_Description of the task:_ Repeat the data verbatim, images excluded.

_Input data:_
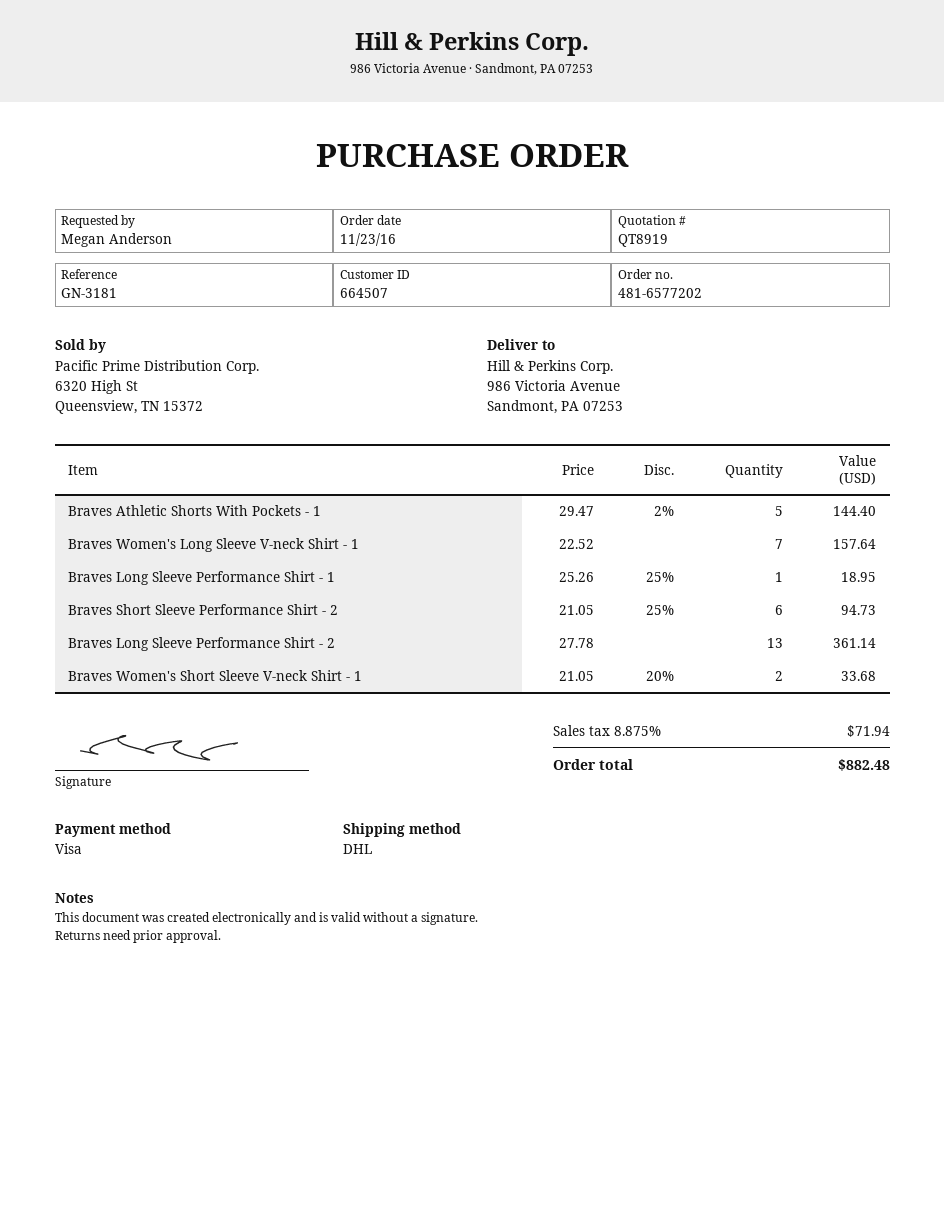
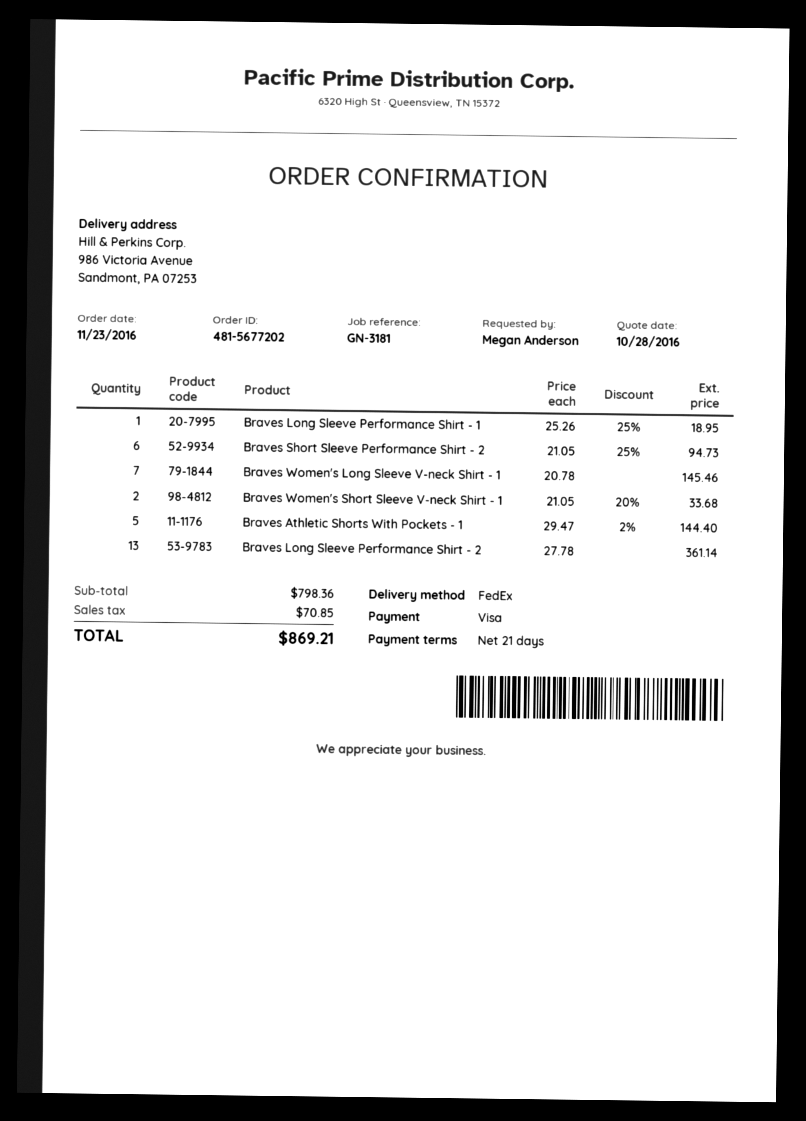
order number: 481-6577202 -> 481-5677202
shipping method: DHL -> FedEx
Braves Women's Long Sleeve V-neck Shirt - 1: 7 x 22.52 = 157.64 -> 7 x 20.78 = 145.46
tax: 71.94 -> 70.85
total: 882.48 -> 869.21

_Reply:_
order number: 481-6577202 -> 481-5677202
shipping method: DHL -> FedEx
Braves Women's Long Sleeve V-neck Shirt - 1: 7 x 22.52 = 157.64 -> 7 x 20.78 = 145.46
tax: 71.94 -> 70.85
total: 882.48 -> 869.21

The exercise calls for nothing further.